The Ministry of Health and Family Welfare, Government of India commissioned NIMHANS, Bengaluru to undertake a nationally representative mental health study to understand the burden and patterns of mental health problems, examine treatment gap, health care utilization patterns, disability and impact amongst those affected. It is one of the largest mental health “Research and Action” oriented study undertaken in recent times across 12 states of India.
This study has provided us major insights into the magnitude of problem and state of service and resources to strengthen mental health programmes. The comprehensive Mental Health Systems Assessment has brought out the strengths and weaknesses in the system of mental health care in the states.
I take this opportunity to congratulate the NIMHANS team and all State teams of nearly 400 members for undertaking and completing this task promptly with utmost care and quality.

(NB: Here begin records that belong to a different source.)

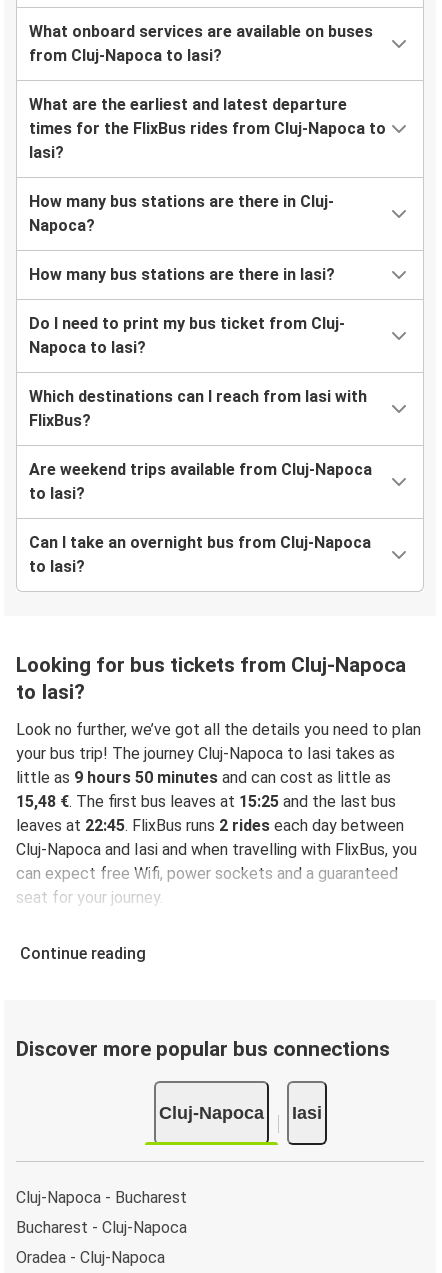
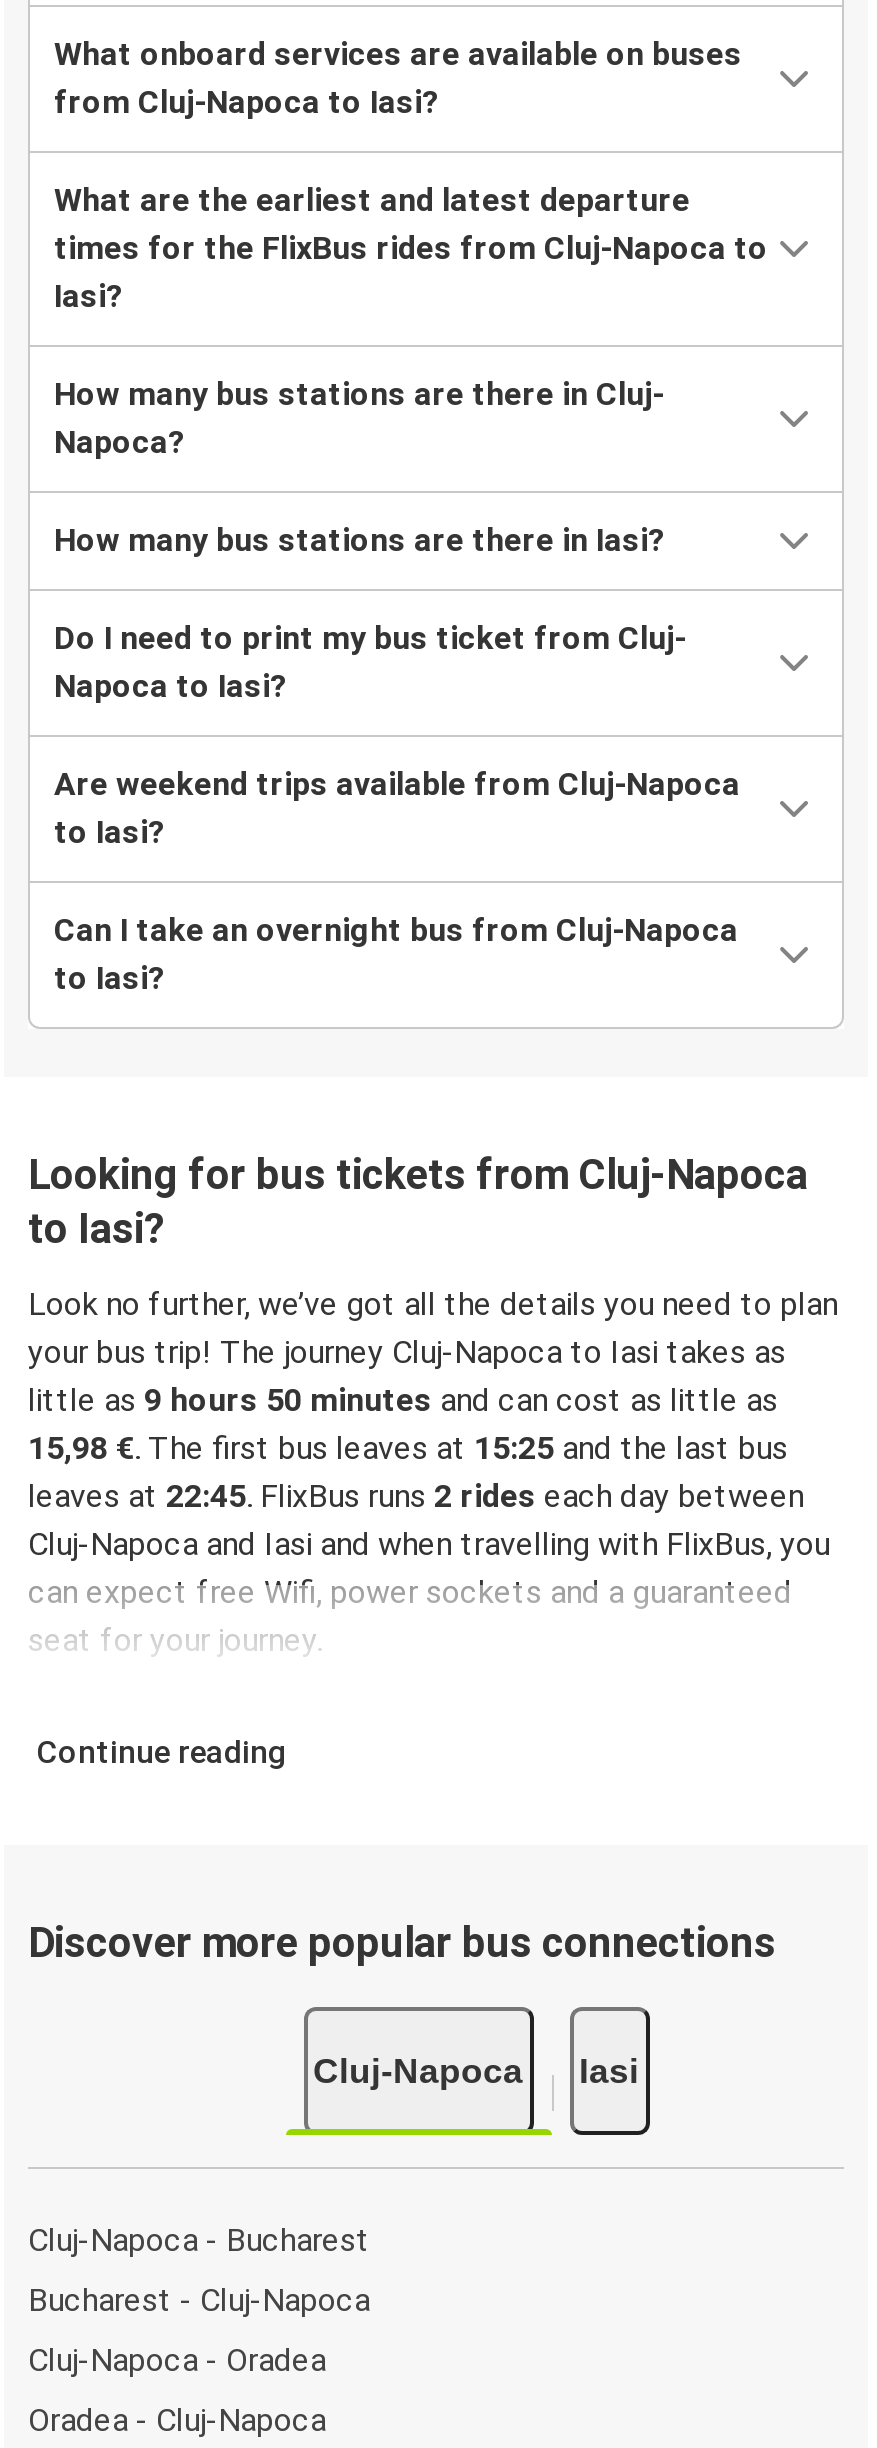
- Which destinations can I reach from Iasi with
- FlixBus?

moved up: Are weekend trips available from Cluj-Napoca | to Iasi? | Can I take an overnight bus from Cluj-Napoca | ... | your bus trip! The journey Cluj-Napoca to Iasi takes as | little as 9 hours 50 minutes and can cost as little as

- 15,48 €. The first bus leaves at 15:25 and the last bus
+ 15,98 €. The first bus leaves at 15:25 and the last bus

moved up: leaves at 22:45. FlixBus runs 2 rides each day between | Cluj-Napoca and Iasi and when travelling with FlixBus, you | can expect free Wifi, power sockets and a guaranteed | ... | Cluj-Napoca - Bucharest | Bucharest - Cluj-Napoca

+ Cluj-Napoca - Oradea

Mental health and well-being, across civilisations, have received attention although variably. The ancient science of Yoga emphasises ‘chittavrittinirodha’ i.e., to calm the oscillation of the mind towards stability. Public Health focus was provided by the landmark World Health Report - 2001 titled “Mental health: new hope, new understanding”. Beginning with the World Health Day 2001 theme “Stop exclusion-Dare to care”, there has been a renewed effort to mainstream mental health along with the growing Non Communicable Disease agenda. There is thus an urgent need to identify the force multiplier for mental health. A dedicated Mental Health Policy, the new mental health care bill are definitely right steps in this direction. The just concluded National Mental Health Survey (NMHS) needs to be considered as another beginning being made for accelerating solutions for mental health care services across the country.

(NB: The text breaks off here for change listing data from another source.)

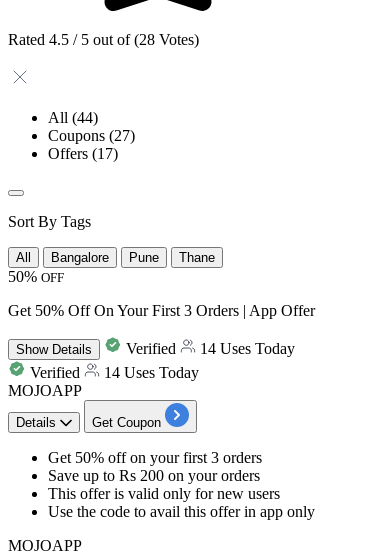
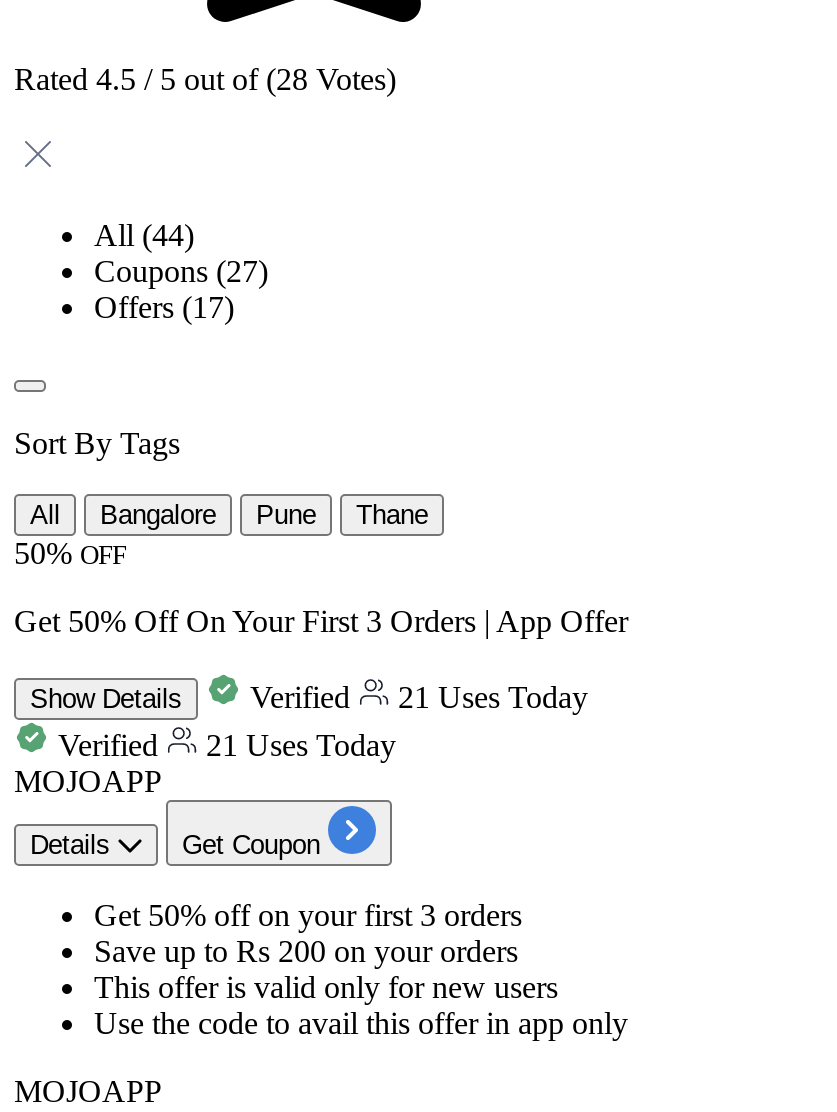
- Verified 14 Uses Today
+ Verified 21 Uses Today

- Verified 14 Uses Today
+ Verified 21 Uses Today
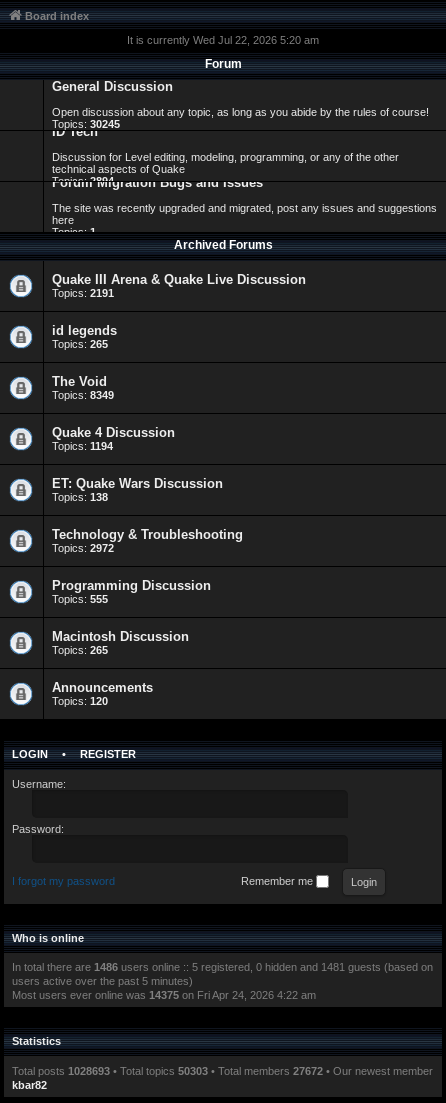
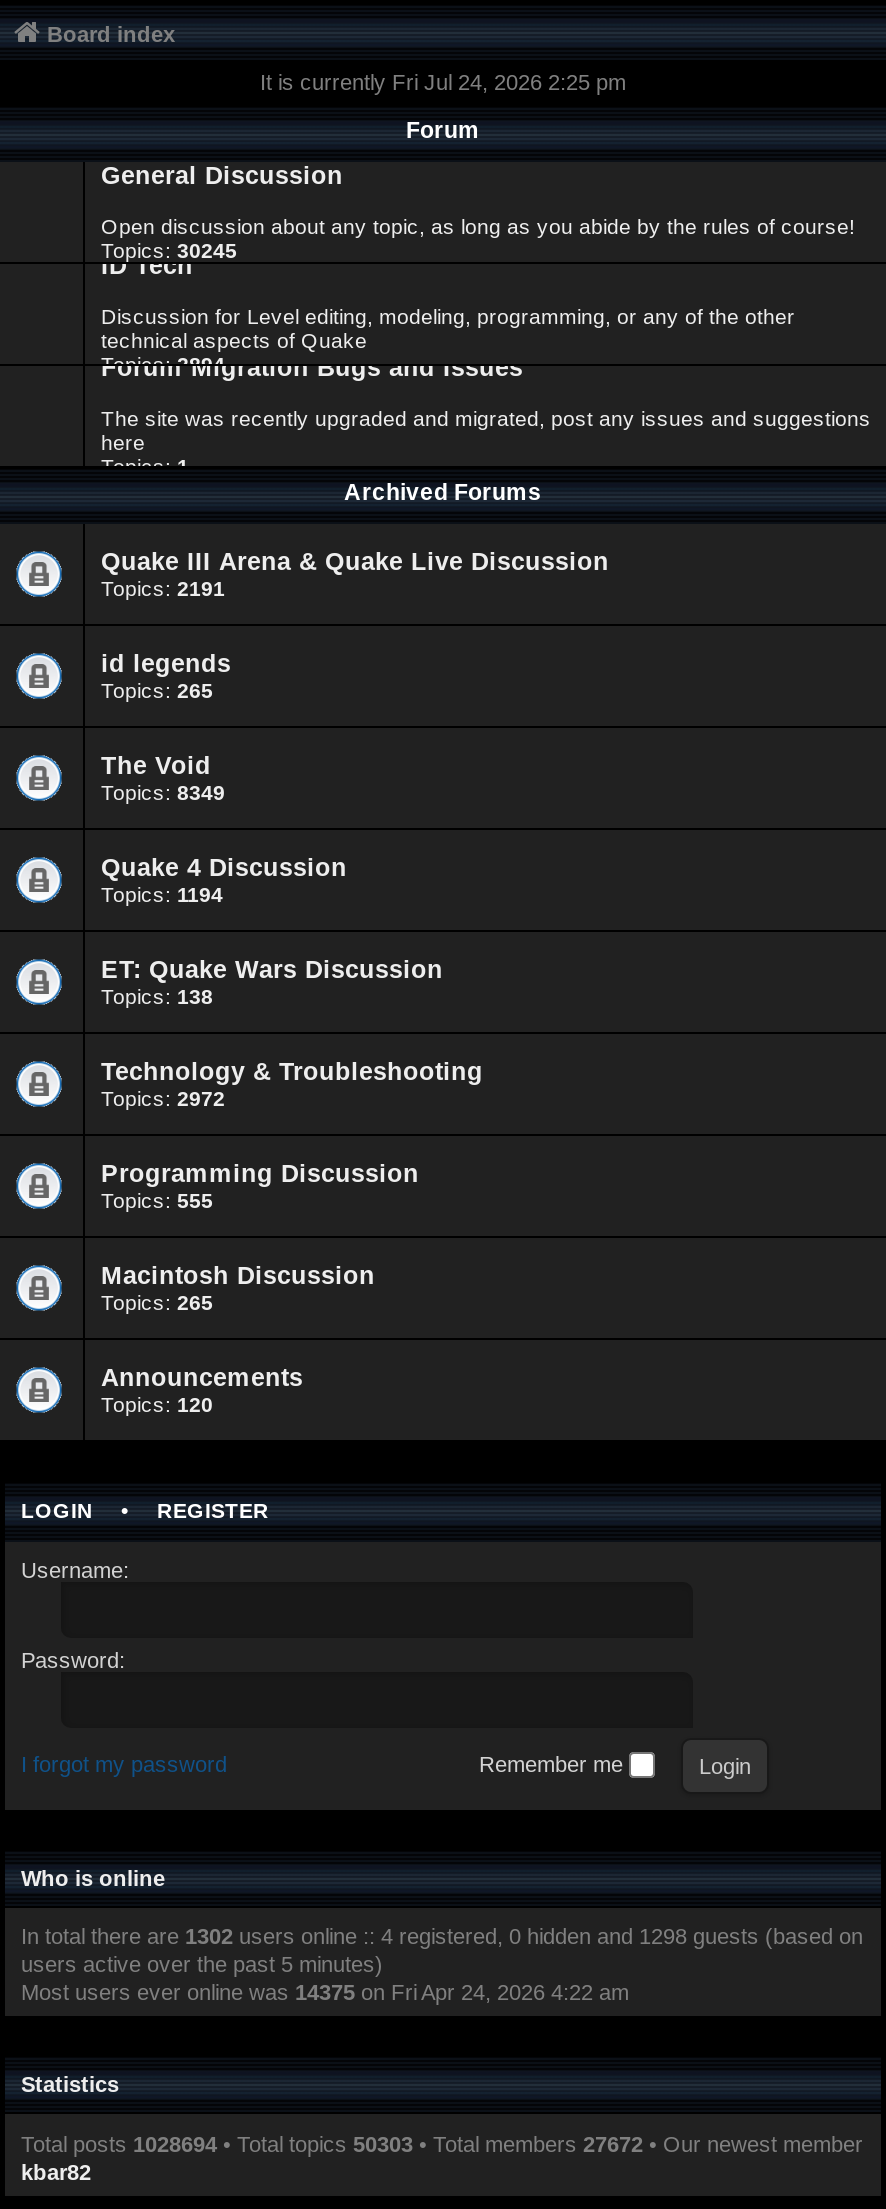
- It is currently Wed Jul 22, 2026 5:20 am
+ It is currently Fri Jul 24, 2026 2:25 pm

- In total there are 1486 users online :: 5 registered, 0 hidden and 1481 guests (based on
+ In total there are 1302 users online :: 4 registered, 0 hidden and 1298 guests (based on

- Total posts 1028693 • Total topics 50303 • Total members 27672 • Our newest member
+ Total posts 1028694 • Total topics 50303 • Total members 27672 • Our newest member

The National Mental Health Survey has quantified the burden of those suffering from mental, select neurological and substance use problems. NMHS has also undertaken the onerous task of identifying the baseline information for subsequent development of mental health systems across the states. The results from the NMHS point to the huge burden of mental health problems: while, nearly 150 million Indians need mental health care services, less than 30 million are seeking care; the mental health systems assessment indicate not just a lack of public health strategy but also several under-performing components. NMHS by providing the much needed scientific rigour to plan, develop and implement better mental health care services in India in the new millennium, has hence termed its report as “Prevalence, Patterns and Outcomes” and “Mental Health Systems”.
The NIMHANS team had 125 investigators drawn from nearly 15 premier institutions pan-India. The NMHS has been a unique activity entrusted to NIMHANS. Team NIMHANS has worked tirelessly over the last two years. The 50+ strong team from Epidemiology and Mental health takes credit for this accomplishment. I would like to specially compliment the former Director, Prof Satish Chandra, who took special interest and laid a firm foundation for the NMHS activities and all expert members for their unstinted support and continued guidance. The Ministry of Health and Family Welfare, Government of India as the nodal agency for mental health provided the financial resources for the survey and also facilitated the smooth conduct of the survey related activities in the individual states. The Joint Secretary chaired the NTAG meetings and guided the work.
The recommendations of the present report are structured to make a better beginning as well as to enhance and improve care where it already exists. It provides for a public health framework to monitor and evaluate plans, programs and services. We look forward to the continued dialogue and feedback, whence we take a pledge to improve mental health care systems in our country.